I always hate to see things that I like left to languish in oblivion, but over the past few years that’s exactly what’s been happening with one of my favorite games from when I younger, and that’s Hero Quest. See, rumors of a long awaited 25th anniversary edition have been circulating for god knows how long now, but so has the fact that any revival has proven to so far be a complete and utter fraud. But a few days ago, I came across an article that gave me hope we might yet see a new edition, the mention of the filing of a new trademark for Hero Quest: Legacies by Restoration Games. Reading that little bit of news kind of got me going, so I thought why not do a retro review of the 1989 original, because it was, and still is, a heck of a lot of fun.

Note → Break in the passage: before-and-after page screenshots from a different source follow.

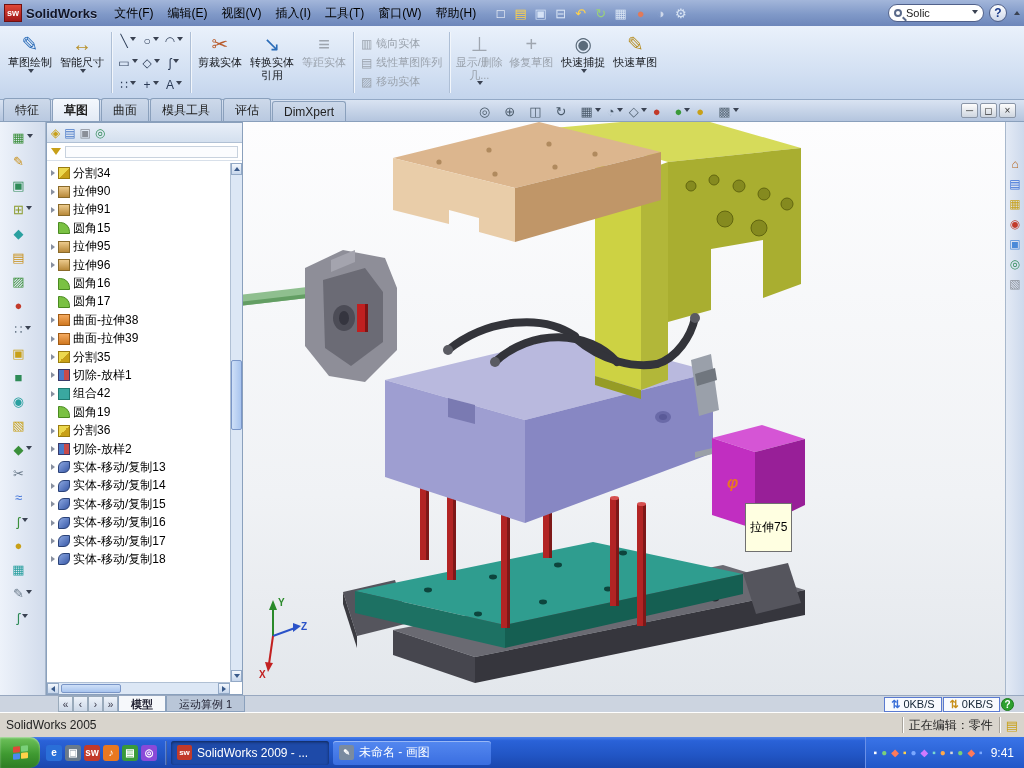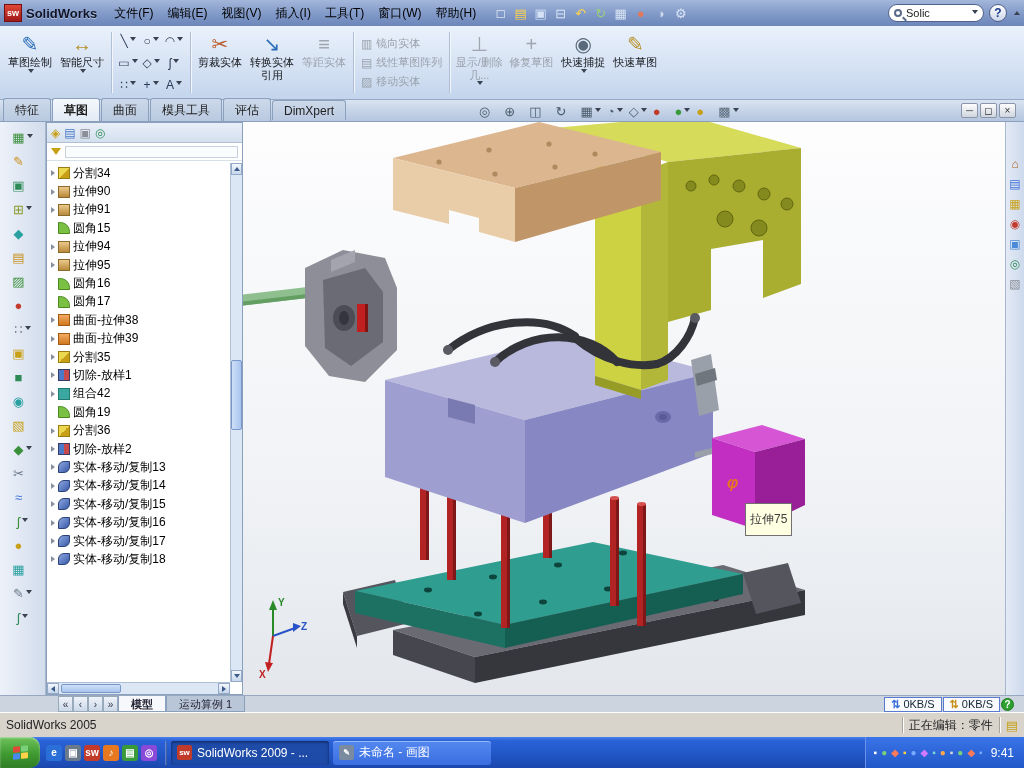--- a/index.html
+++ b/index.html
@@ -106,21 +106,21 @@
   .tri-right{ width:0;height:0;border-top:3px solid transparent;border-bottom:3px solid transparent;border-left:4px solid #3a5a8a; }
   .vs-thumb { position:absolute; top:38%; left:0; right:0; height:70px; background:linear-gradient(90deg,#cfe0f8,#a8c4ee); border:1px solid #7a96c8; border-radius:2px; }
   .hscroll { position:absolute; left:0; right:12px; bottom:0; height:12px; background:#dce7f5; border-top:1px solid #b0c0d4; display:flex; }
   .hs-btn { width:12px; display:flex; align-items:center; justify-content:center; background:linear-gradient(#f4f8fd,#c6d6ec); border:1px solid #93a9c6; }
   .hs-thumb { width:60px; margin:1px 0 1px 2px; background:linear-gradient(#cfe0f8,#a8c4ee); border:1px solid #7a96c8; border-radius:2px; }
 
   
   .viewport { position:absolute; left:243px; top:122px; width:762px; height:573px;
     background:linear-gradient(180deg,#fdfdfe 0%,#f0f2f5 65%,#e3e7ec 100%); overflow:hidden; }
   .tooltip { position:absolute; left:502px; top:381px; background:#ffffe1; border:1px solid #707070;
-    font-size:12px; color:#404040; padding:8px 4px; line-height:15px; white-space:nowrap; }
+    font-size:12px; color:#000000; padding:16px 4px; line-height:15px; white-space:nowrap; }
 
   
   .taskstrip { position:absolute; right:0; top:122px; width:19px; height:573px;
     background:linear-gradient(90deg,#e3eaf5,#cdd9ec); border-left:1px solid #a8b8cc;
     display:flex; flex-direction:column; align-items:center; gap:8px; padding-top:36px; }
   .ts-icon { font-size:12px; line-height:1; }
 
   
   .bottomrow { position:absolute; left:0; right:0; top:695px; height:17px; background:#ccd4e0;
     border-top:1px solid #98a8c0; display:flex; align-items:stretch; padding-left:58px; }
@@ -325,21 +325,21 @@
 
         <div class="rbtn">
           <span class="rico" style="color: rgb(184, 145, 43);">✎</span>
           <span class="rlabel">快速草图</span>
           <span class="caret" style="visibility: hidden;"></span>
         </div>
       </div>
   </div>
 
   <div class="cmdtabs">
-    <div style="display:flex;align-items:center">
+    <div style="display:flex;align-items:flex-end">
 
     <div class="ctab">特征</div>
         <div class="ctab active">草图</div>
         <div class="ctab">曲面</div>
         <div class="ctab">模具工具</div>
         <div class="ctab">评估</div>
         <div class="ctab">DimXpert</div>
       </div>
     <div class="headsup">
 
@@ -537,32 +537,32 @@
         </div>
 
         <div class="trow">
           <span class="twisty" style="visibility: hidden;"></span>
           <span class="ticon ic-fillet"></span>
           <span class="tlabel">圆角15</span>
         </div>
 
 
 
-        <div class="trow">
-          <span class="twisty"></span>
-          <span class="ticon ic-extrude"></span>
-          <span class="tlabel">拉伸94</span>
-        </div>
 
         <div class="trow">
           <span class="twisty"></span>
           <span class="ticon ic-extrude"></span>
           <span class="tlabel">拉伸95</span>
         </div>
 
+        <div class="trow">
+          <span class="twisty"></span>
+          <span class="ticon ic-extrude"></span>
+          <span class="tlabel">拉伸96</span>
+        </div>
 
         <div class="trow">
           <span class="twisty" style="visibility: hidden;"></span>
           <span class="ticon ic-fillet"></span>
           <span class="tlabel">圆角16</span>
         </div>
 
         <div class="trow">
           <span class="twisty" style="visibility: hidden;"></span>
           <span class="ticon ic-fillet"></span>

For starters, Hero Quest was a joint effort between Gamesworkshop and Milton Bradley, the makers trying to capitalize on the resurgence and growing popularity of D&D after the whole satanic panic nonsense of the late 70s to mid 80s. It’s a very early rendition of an all in one dungeon crawl boardgame, with the distinction of having an actual folding game board as a play area rather than building one from a collection of tiles. It centers around the gamemaster taking on the role of Zargon, an appropriately evil wizard that has betrayed his master, the aptly named Mentor. Mentor enlists the players aid to go on a series of adventures into Zargon’s fortress, tasking them with everything from collecting treasure and artifacts, taking down a giant gargoyle, and even rescuing a fellow wizard. If even just one of them can escape with the objective fulfilled, then the players win. But if they should all be taken out or be forced to retreat, then Zargon is the victor.

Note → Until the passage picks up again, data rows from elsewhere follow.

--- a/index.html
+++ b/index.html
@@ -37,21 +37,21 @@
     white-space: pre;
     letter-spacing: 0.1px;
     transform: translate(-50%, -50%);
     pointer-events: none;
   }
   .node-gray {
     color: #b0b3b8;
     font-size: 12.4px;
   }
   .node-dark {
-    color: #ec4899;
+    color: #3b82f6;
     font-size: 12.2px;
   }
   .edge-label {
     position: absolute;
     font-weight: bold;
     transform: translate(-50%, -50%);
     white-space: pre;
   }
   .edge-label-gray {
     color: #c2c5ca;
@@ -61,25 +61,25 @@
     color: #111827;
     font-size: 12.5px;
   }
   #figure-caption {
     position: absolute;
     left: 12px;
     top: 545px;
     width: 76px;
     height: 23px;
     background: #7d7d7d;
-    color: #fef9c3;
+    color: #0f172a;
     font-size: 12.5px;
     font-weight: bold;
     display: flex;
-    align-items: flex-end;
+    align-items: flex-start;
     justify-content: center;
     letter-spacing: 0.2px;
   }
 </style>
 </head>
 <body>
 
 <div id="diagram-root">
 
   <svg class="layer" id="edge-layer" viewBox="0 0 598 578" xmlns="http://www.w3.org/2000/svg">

The game gives the players the choice of four different adventurers to take the role of, being either a barbarian, dwarf, elf, or a wizard of their own. The barbarian is your frontline fighter and tank, while the dwarf serves as a respectable combatant in his own right. The wizard is without a doubt the damage cannon of the group, and the elf is a hybrid fighter and magic-user for support, but kind of struggles with both. With whatever scenario is being played the gamemaster will be given how to set up the dungeon and populate its many rooms, getting all manner of nasty creatures to throw in there, like orcs, goblins, skeletons, mummies, and the heavily armored warriors of chaos. There’s never a dull moment when trekking through the fortress halls, but there’s also never a safe one either.

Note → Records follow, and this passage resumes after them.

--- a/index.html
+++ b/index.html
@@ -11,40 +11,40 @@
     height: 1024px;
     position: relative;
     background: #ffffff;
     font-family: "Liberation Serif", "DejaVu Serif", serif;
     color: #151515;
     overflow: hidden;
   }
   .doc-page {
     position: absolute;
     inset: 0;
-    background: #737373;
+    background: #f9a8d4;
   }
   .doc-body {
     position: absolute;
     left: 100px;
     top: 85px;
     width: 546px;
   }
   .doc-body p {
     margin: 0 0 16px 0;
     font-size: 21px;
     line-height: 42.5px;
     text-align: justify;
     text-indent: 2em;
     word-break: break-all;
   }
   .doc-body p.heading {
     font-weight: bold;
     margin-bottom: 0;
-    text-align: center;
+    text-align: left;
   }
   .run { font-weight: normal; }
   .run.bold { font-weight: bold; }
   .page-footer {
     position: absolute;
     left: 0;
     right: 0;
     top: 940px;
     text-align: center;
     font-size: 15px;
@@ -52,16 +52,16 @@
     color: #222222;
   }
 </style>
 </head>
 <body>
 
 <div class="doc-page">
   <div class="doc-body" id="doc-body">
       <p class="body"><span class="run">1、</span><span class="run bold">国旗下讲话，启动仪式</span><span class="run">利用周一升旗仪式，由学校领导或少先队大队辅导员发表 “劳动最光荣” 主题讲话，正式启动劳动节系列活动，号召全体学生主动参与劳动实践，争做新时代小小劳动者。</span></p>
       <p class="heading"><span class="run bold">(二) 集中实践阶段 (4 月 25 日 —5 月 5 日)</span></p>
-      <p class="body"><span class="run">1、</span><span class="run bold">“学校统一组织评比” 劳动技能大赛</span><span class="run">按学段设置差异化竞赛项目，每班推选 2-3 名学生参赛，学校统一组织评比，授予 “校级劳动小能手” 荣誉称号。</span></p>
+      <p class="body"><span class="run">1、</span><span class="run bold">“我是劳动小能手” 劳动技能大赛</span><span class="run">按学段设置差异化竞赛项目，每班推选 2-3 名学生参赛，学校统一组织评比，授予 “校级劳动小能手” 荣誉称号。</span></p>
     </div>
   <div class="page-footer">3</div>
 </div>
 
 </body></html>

One thing about Hero Quest is that the gameplay is very old school like early D&D, and by that, I mean it can be a brutal slaughter fest against the heroes if the dice or the cards aren’t on their side. On a D6 there is only a two in six chance of scoring a hit or avoiding a wound, and when exploring a room or killing enemies you draw a card from a treasure deck to see what you’ll find, with about half of them being wandering monster or trap cards to kill you even faster. On top of that, if your wizard or barbarian goes down early, then you’re pretty much screwed, as without the big guns the dwarf and elf just can’t shoulder the weight of the fight on their own. I remember a recent game with my wife and our friends, and within the first few turns the party had split up, unleashed about every monster on the board, and were either dead or running for their lives. I still have the mental image of my wife’s poor little elf frantically skittering down a hallway, pursued by a line of orcs and goblins and two angry mummies. It was a total party kill but also a blast by the end of it, as halfway through the surviving players just said screw it and all launched into a series of various suicidal assaults.
What I really think holds up well about Hero Quest is the overall look and feel of the game, as being produced in 1989 it has the classic fantasy style of the time that’s lacking in a lot of the over worked stuff of today. The board has a throwback charm to it and the pieces are surprisingly well detailed, but then again, they were made by Citadel before Gamesworkshop started price jacking everything and stuck it to their customers. What really helps add to the whole experience are the little accessory bits that you get, as they give you all types of very well-done furniture models to fill up the dungeon rooms. There’s a gothic fireplace, bookshelves, and weapons racks, but we also have some unique pieces like a throne and a few bits of torture equipment for even more character. They all add to the mood of exploring from room to room in the different scenarios, even if you are probably going to horribly die in the process, things will still look good while you’re doing it.
Unfortunately, Hero Quest is long out of print now, and it can get rather pricey trying to track it down along with any of its expansions. I managed to pick mine up at a convention auction a few years back, but I had to get into a bidding with a couple other determined individuals to do it, so it still wasn’t cheap. I really hope the project from Restoration Games is real and pays off, as I’d be more than interested to see what they could do with this classic gem. If a kickstarter pops up in the future I might just have to jump into it, and if you like retro games you should think about it too, so you and your friends can try this one out for yourselves. It’s a fantastic little self-contained night of fun, one that old school enthusiasts shouldn’t pass up if they can help it, I know I won’t if a new edition is coming up. As always, I hope you enjoyed this one, gang. Later.